Exercise details ->
The answer must be an exact copy of the lines from the one with "Cordones de corsé amarillo: 20" through the final line of the records below, with no pictures.

Data supplied ->
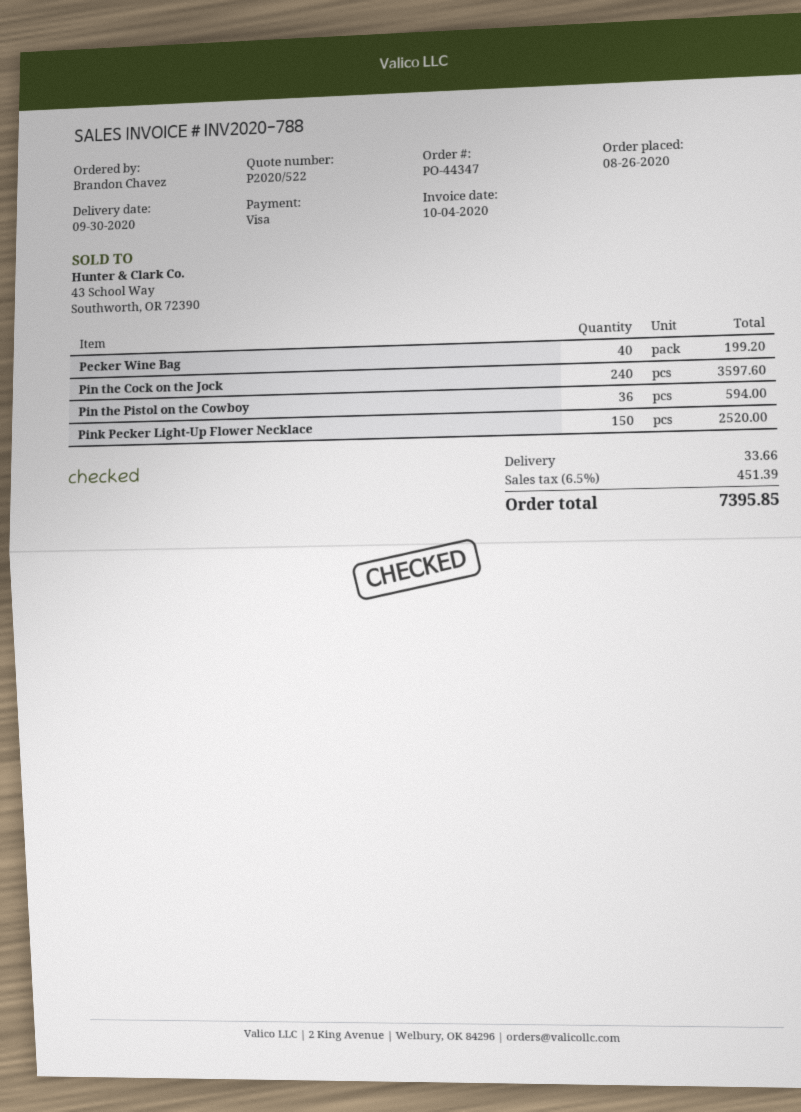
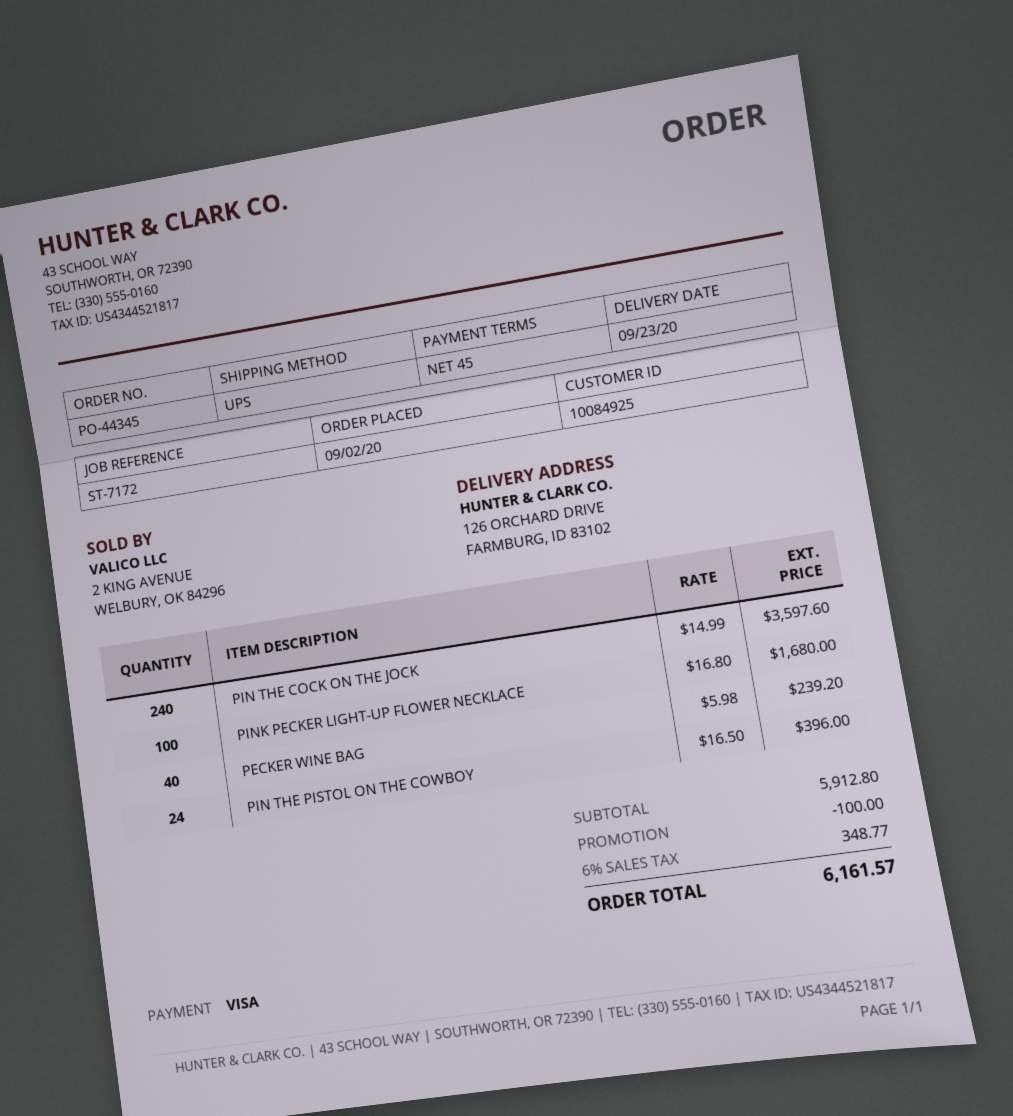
order number: PO-44347 -> PO-44345
order date: 2020-08-26 -> 2020-09-02
delivery date: 2020-09-30 -> 2020-09-23
Pecker Wine Bag: 40 for 199.20 -> 40 for 239.20
Pin the Pistol on the Cowboy: 36 for 594.00 -> 24 for 396.00
Pink Pecker Light-Up Flower Necklace: 150 for 2520.00 -> 100 for 1680.00
discount: none -> 100.00
shipping: 33.66 -> none
tax: 6.5% = 451.39 -> 6% = 348.77
total: 7395.85 -> 6161.57

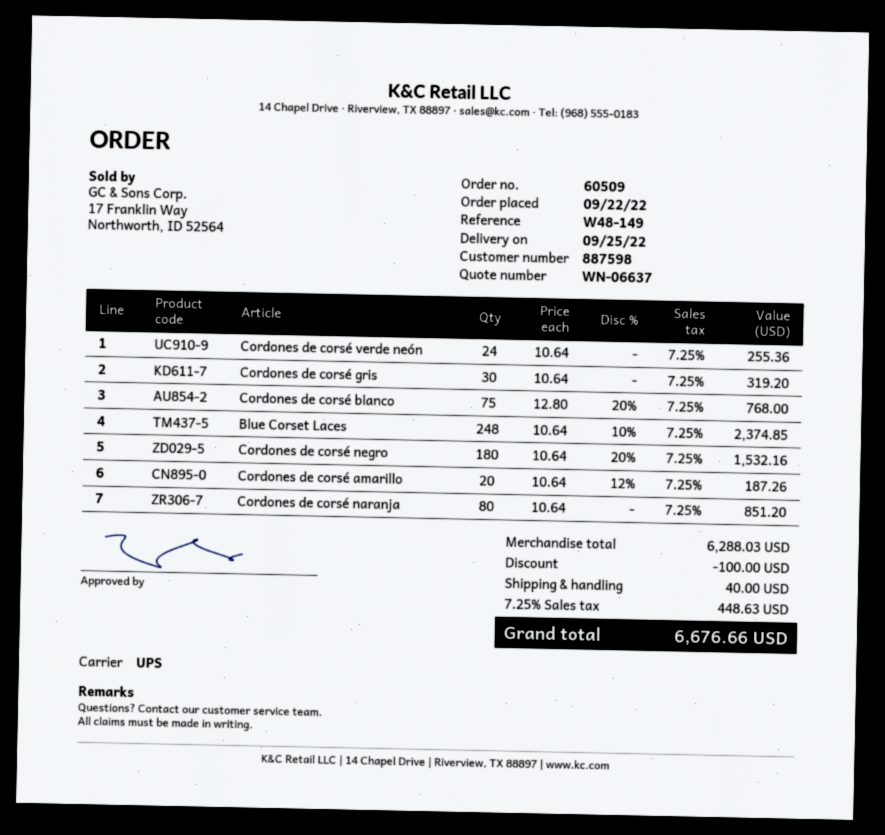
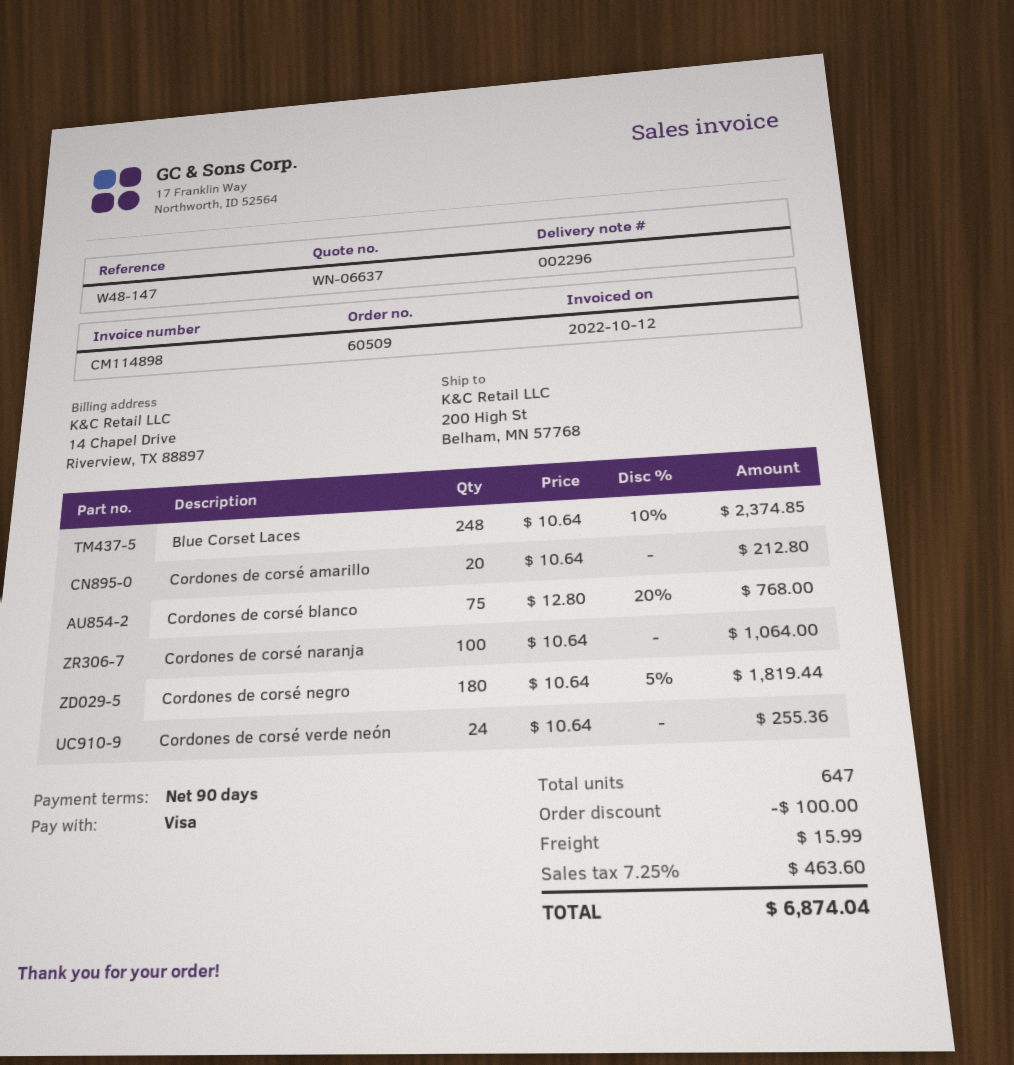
reference: W48-149 -> W48-147
Cordones de corsé gris: 30 x 10.64 = 319.20 -> none
Cordones de corsé negro: 180 x 10.64 - 20% = 1532.16 -> 180 x 10.64 - 5% = 1819.44
Cordones de corsé amarillo: 20 x 10.64 - 12% = 187.26 -> 20 x 10.64 = 212.80
Cordones de corsé naranja: 80 x 10.64 = 851.20 -> 100 x 10.64 = 1064.00
shipping: 40.00 -> 15.99
tax: 7.25% = 448.63 -> 7.25% = 463.60
total: 6676.66 -> 6874.04

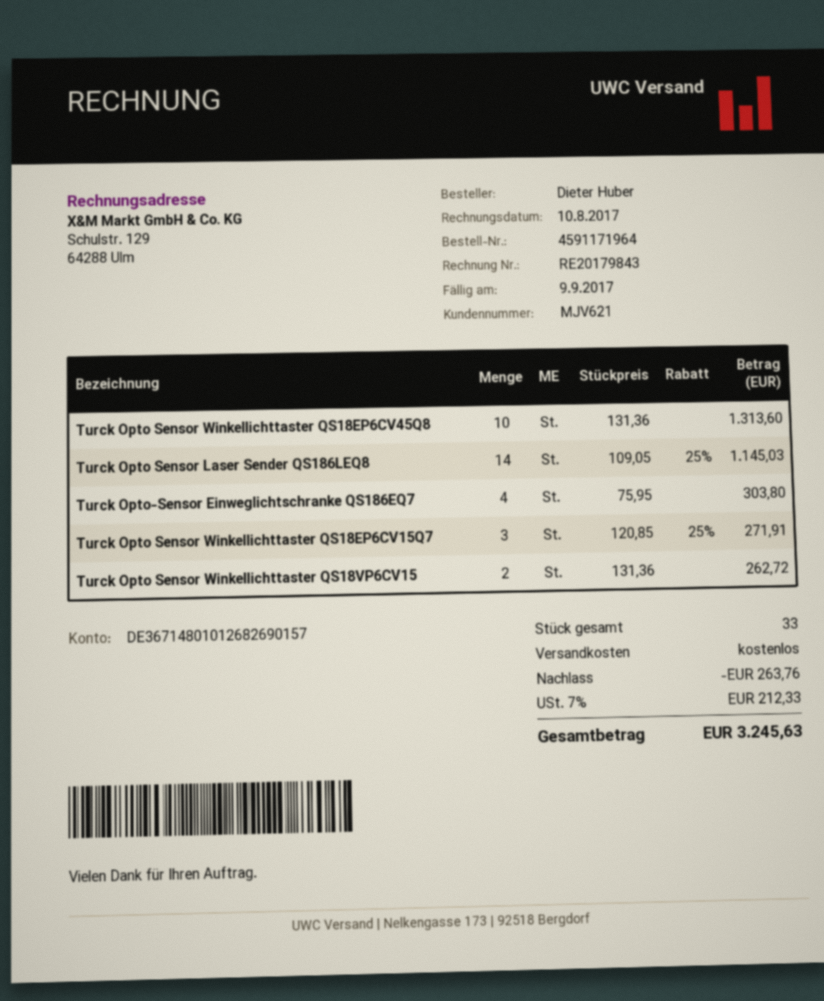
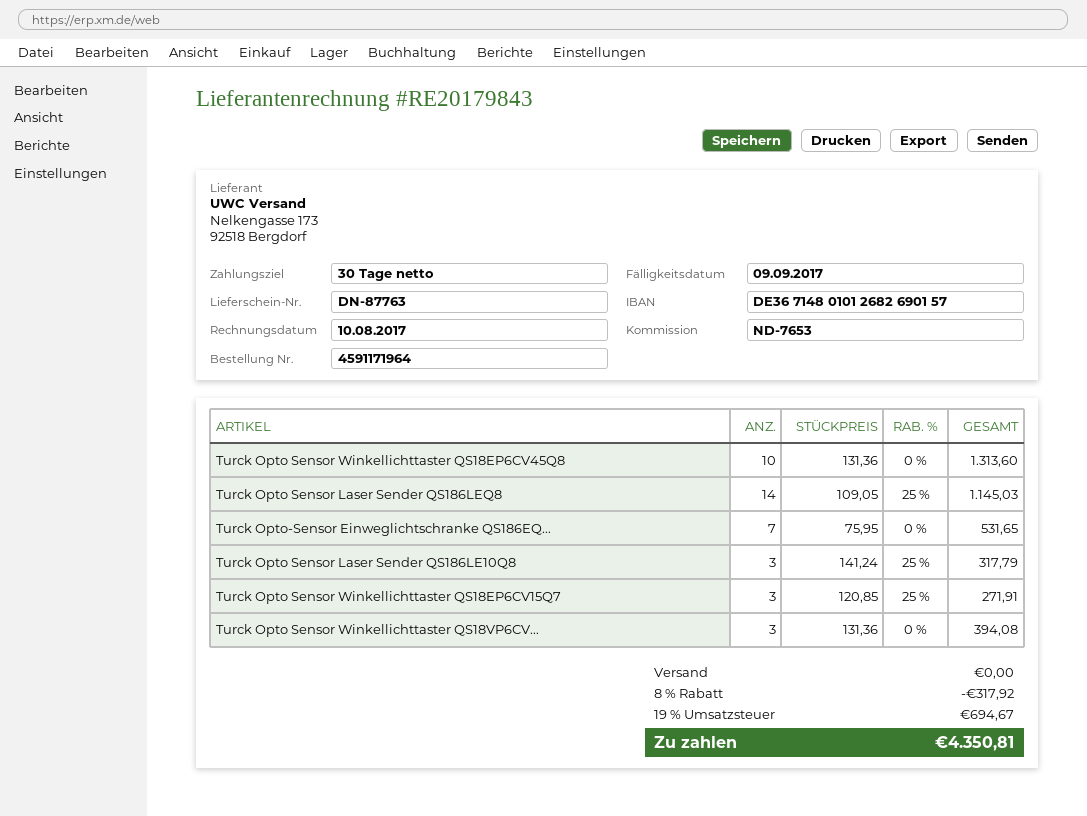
Turck Opto-Sensor Einweglichtschranke QS186EQ7: 4 x 75.95 = 303.80 -> 7 x 75.95 = 531.65
Turck Opto Sensor Winkellichttaster QS18VP6CV15: 2 x 131.36 = 262.72 -> 3 x 131.36 = 394.08
Turck Opto Sensor Laser Sender QS186LE10Q8: none -> 3 x 141.24 - 25% = 317.79
discount: 263.76 -> 317.92
tax: 7% = 212.33 -> 19% = 694.67
total: 3245.63 -> 4350.81

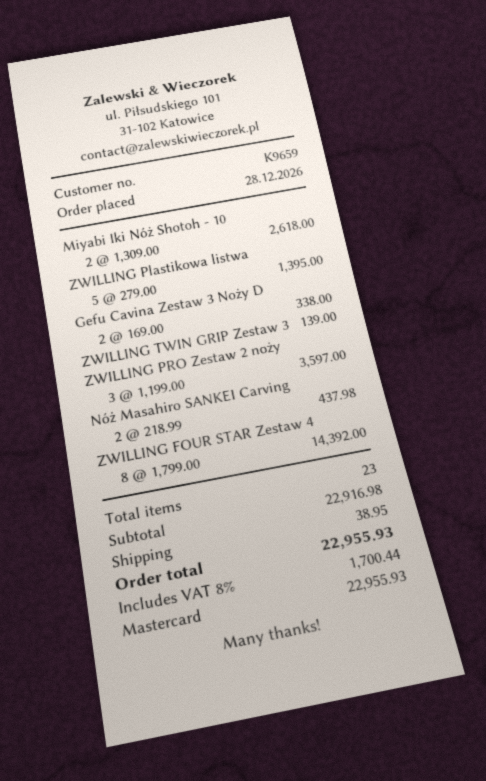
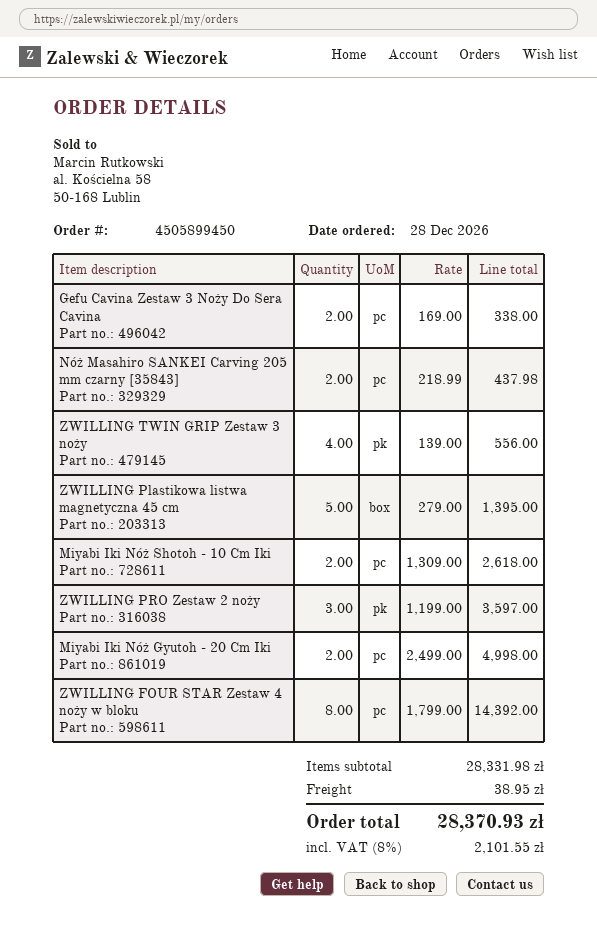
ZWILLING TWIN GRIP Zestaw 3: 1 x 139.00 = 139.00 -> 4 x 139.00 = 556.00
Miyabi Iki Nóż Gyutoh - 20 Cm Iki: none -> 2 x 2499.00 = 4998.00
subtotal: 22916.98 -> 28331.98
tax: 8% = 1700.44 -> 8% = 2101.55
total: 22955.93 -> 28370.93

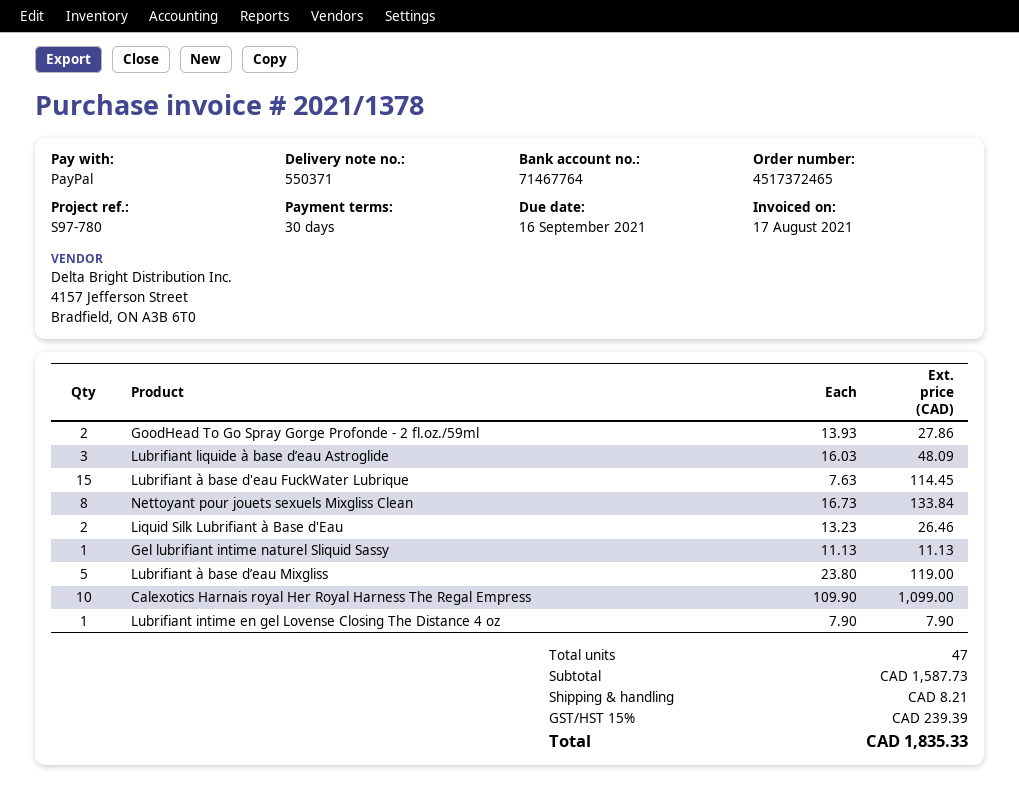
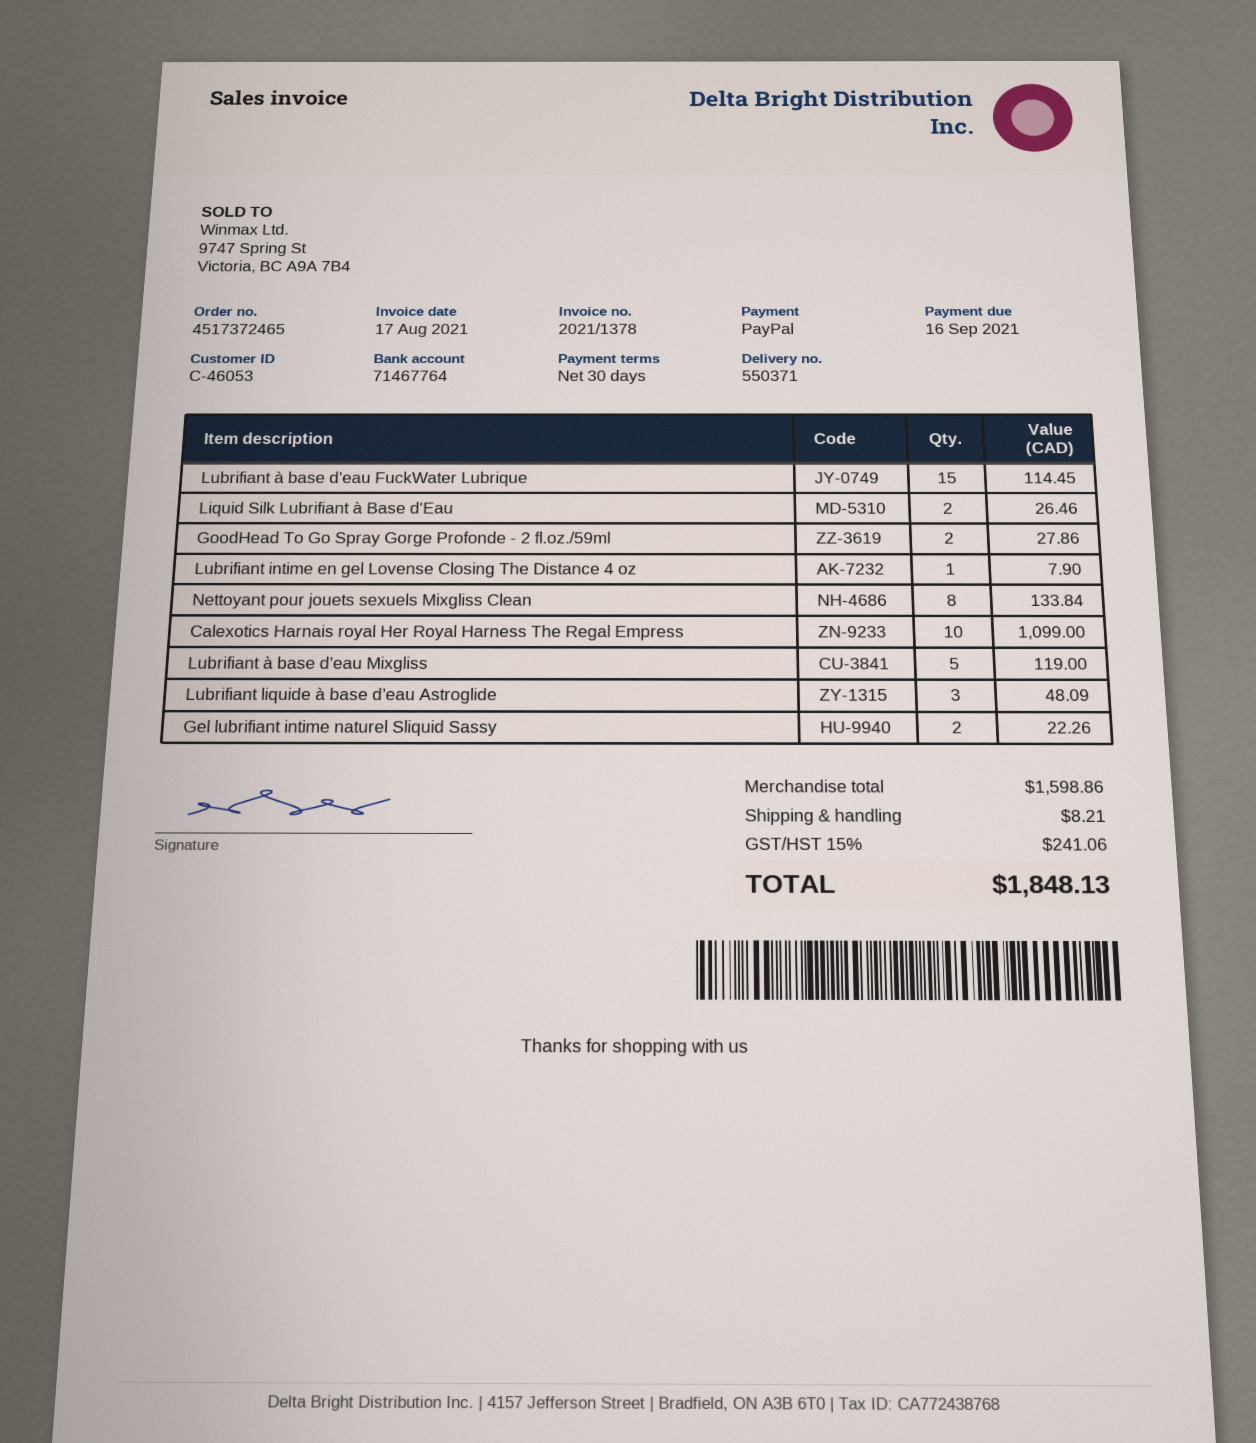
Gel lubrifiant intime naturel Sliquid Sassy: 1 for 11.13 -> 2 for 22.26
subtotal: 1587.73 -> 1598.86
tax: 15% = 239.39 -> 15% = 241.06
total: 1835.33 -> 1848.13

Solved exercise ->
Cordones de corsé amarillo: 20 x 10.64 - 12% = 187.26 -> 20 x 10.64 = 212.80
Cordones de corsé naranja: 80 x 10.64 = 851.20 -> 100 x 10.64 = 1064.00
shipping: 40.00 -> 15.99
tax: 7.25% = 448.63 -> 7.25% = 463.60
total: 6676.66 -> 6874.04

Turck Opto-Sensor Einweglichtschranke QS186EQ7: 4 x 75.95 = 303.80 -> 7 x 75.95 = 531.65
Turck Opto Sensor Winkellichttaster QS18VP6CV15: 2 x 131.36 = 262.72 -> 3 x 131.36 = 394.08
Turck Opto Sensor Laser Sender QS186LE10Q8: none -> 3 x 141.24 - 25% = 317.79
discount: 263.76 -> 317.92
tax: 7% = 212.33 -> 19% = 694.67
total: 3245.63 -> 4350.81

ZWILLING TWIN GRIP Zestaw 3: 1 x 139.00 = 139.00 -> 4 x 139.00 = 556.00
Miyabi Iki Nóż Gyutoh - 20 Cm Iki: none -> 2 x 2499.00 = 4998.00
subtotal: 22916.98 -> 28331.98
tax: 8% = 1700.44 -> 8% = 2101.55
total: 22955.93 -> 28370.93

Gel lubrifiant intime naturel Sliquid Sassy: 1 for 11.13 -> 2 for 22.26
subtotal: 1587.73 -> 1598.86
tax: 15% = 239.39 -> 15% = 241.06
total: 1835.33 -> 1848.13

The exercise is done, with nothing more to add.